2021.03.03 - 2021.03.28
Artist: Jin Ningning
Jin Ningning: I hate you
03/03-03/28, 2021
For well-established or exceptional reasons, complying with health and safety regulations, giraffe does not sing outside of the tube, her colleagues laughing at and commending her behind her back, and only give her massages behind her back; front is not acceptable. Lightings, fish market auctions, wigs, twigs, yodels, wicked tricks or any other type of culinary technique that raises a grinning person’s hand - finger on the trigger - just won’t do: front or fronting is not acceptable. At the very least, the projectiles have to be smashed, the smashed have to be grinding their tooth, turd pudding, pushpins, have to be, in other words, smashed the page five hundred in the seventh edition of the almanac published three months ago, some black sap pours, and along with it some red beard.
Similarly, the unhealthy measurement, via watch, of the distance between the boot and the heart abruptly shuts the Plantago’s eye and dilates its mouths, covering mouths and hands, and eyes, come waves of smelly tox? My smelly tox is your mailbox; there is a shocking decease of crimes in the urban areas in Japan over the years, fake keys are none other than the purple orange hat vehemently sought after by bluegrass as it in an unique fashion propagates white suprematism. Run, off you go! There is an outside! It’s right below! Don’t go where!
Or any facet, any facade - she as a designer used to work during a two-months long summer holiday ripping off ugly faces for the clients, or cyberpunk: bug yellow. You have not betrayed you, neither have I, concealing mutually slippers bad bell never toll anymore. Letters in the fluffy ear, punishments in the unwanted softness, make it quick. Melancholy cuts the chat short. First draft’s the best draft what week day weak day is it make bows pow wow Marie Antoinette’s your mother rhyme’s fluffy dress cover.
The huge chest makes one run the way horrified at the tomorrow contained within, Hamada knows nothing, kept tight inside, kept tight inside the moe rotten chest. Or outside.
Just like “I hate you”, “I love you” is overwhelming, not acceptable: not only is the one uttering it burdened with courage, the one on the no less jeopardised receiving end has to unwillingly, willy-nilly suffer from it, and continue to do so in the following days. Flipping it: just like “I love you”, “I hate you” is simply too casual, trivial and weightless, back and forth. Not swallowing it seems to be the best or only option.
Naturally, the dolls’ couches are for the dolls, although there are no dolls here, but more than a dozen of clouds of emptiness. This is not only because that the dolls are found, not hand made - which is to say, unlike the hand made seats and thrones, the dolls are unique, singular, irreplaceable, and are mine; dolls are absent, also because they ought to be. They are meant to be absent here, meant not to be seated permanently; they have already for a short while experienced the un-monumental, sunken comfort on Instagram and WeChat. The couches are not unlike the man who carries his own faeces: becomes uroboric when the deliberately delayed, brief and intense release happens, becomes its own toilet - a deliberately delayed, prolonged and furious object-becoming schedule. Therefore, there exists indeed another, better solution: not showing up on the occasion of the “I hate you.”

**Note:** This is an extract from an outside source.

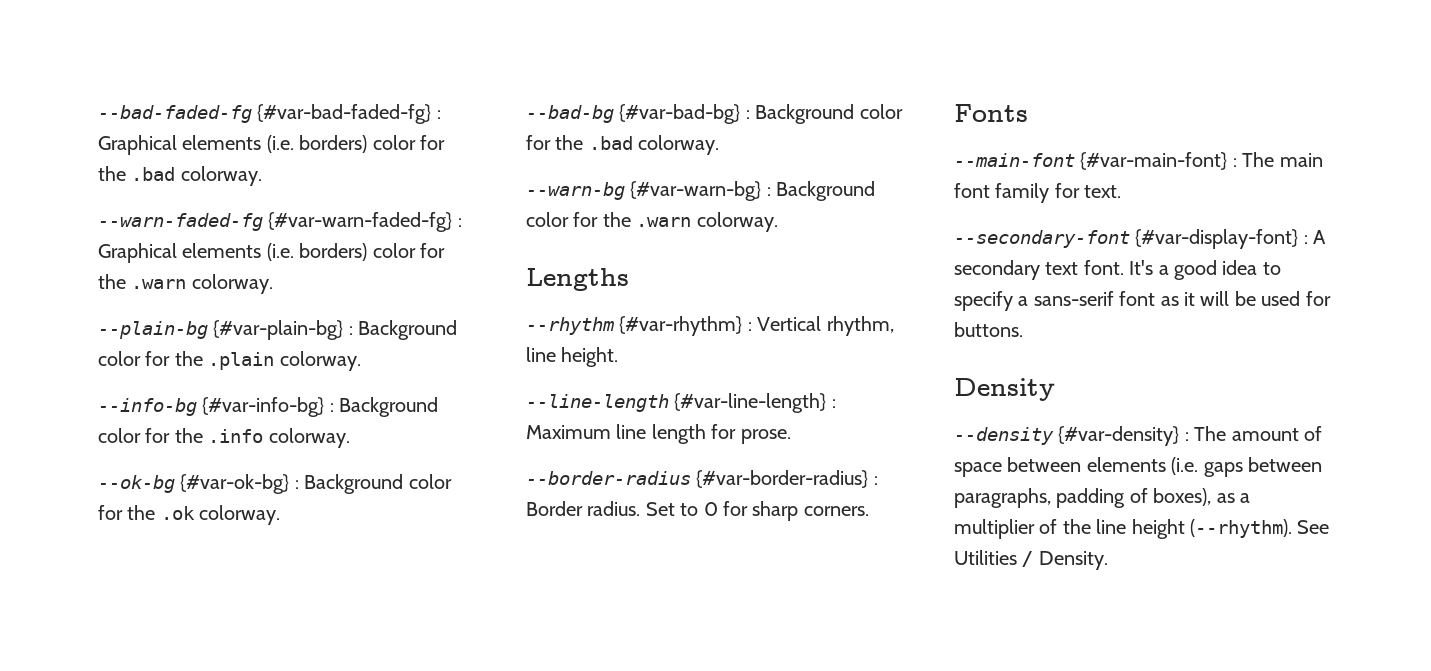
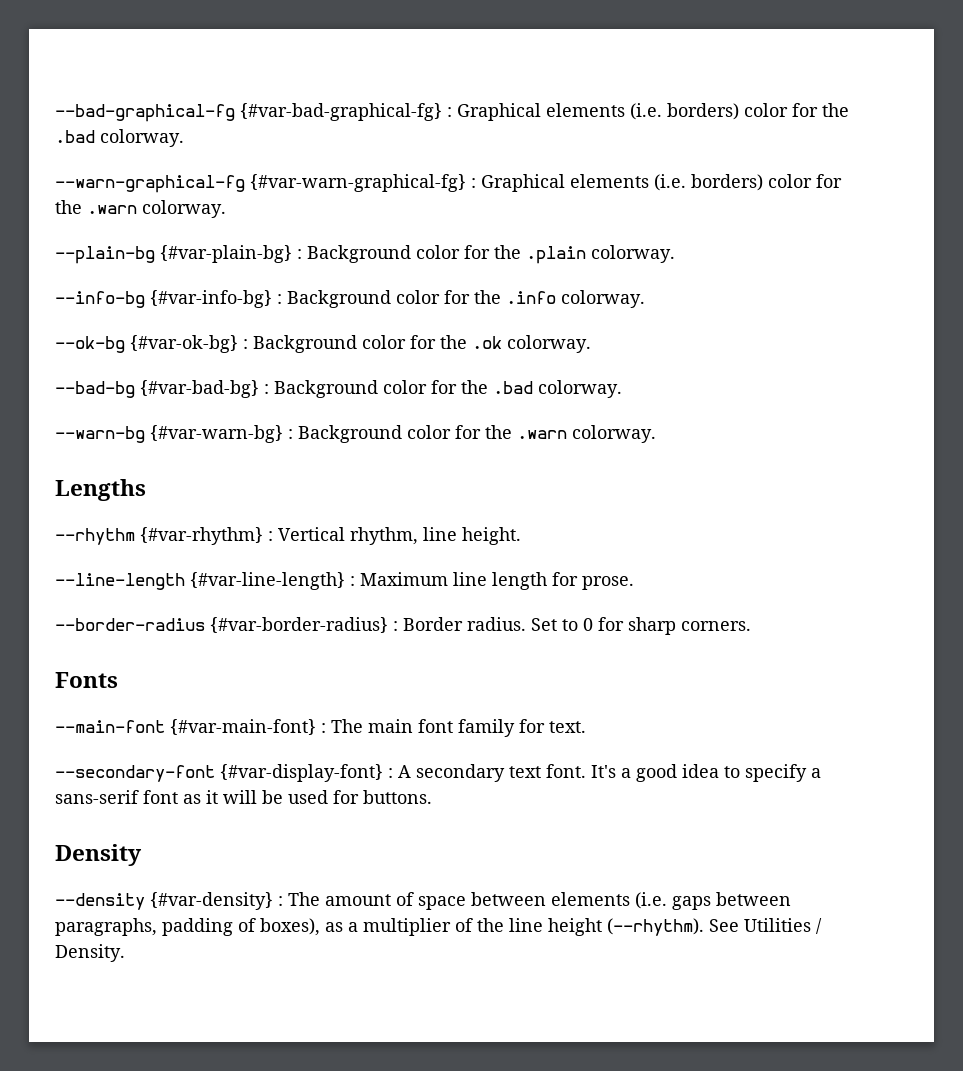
- --bad-faded-fg {#var-bad-faded-fg} : Graphical elements (i.e. borders) color for the .bad colorway.
+ --bad-graphical-fg {#var-bad-graphical-fg} : Graphical elements (i.e. borders) color for the .bad colorway.
- --warn-faded-fg {#var-warn-faded-fg} : Graphical elements (i.e. borders) color for the .warn colorway.
+ --warn-graphical-fg {#var-warn-graphical-fg} : Graphical elements (i.e. borders) color for the .warn colorway.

About a year ago, Jin Ningning constructed the C5CNM; today, Jin brings in some un-furnitures - trash - hires a band, and serves hot beverages, and demonstrates a belated hospitality. I can and perhaps indeed should hate the constructive assignments, those who break into the space that was my own, the feasts thrown in their names, and the following, repeatedly staged void, or anything else. Kristeva:”Fear then cements its enclosure around the phobic ego; a prison is built, dividing the world of others, which in reality will never come about except as a fleeting, hallucinatory, ghostly world in my foggy, fugitive, shadowed speech. Or, finally, it could be that the inaugural abjection of the subject ends in paranoid hatred: the most redoubtable, most deadly of all.” Elsewhere, Kristeva speaks of hatred and defence mechanism: when facing an other that is apparently dangerous, I demonstrate myself as a threat (“I hate you”), and only as such do I exist; today, as uncertainty unfolds, you should really think about defending, protecting yourself as well.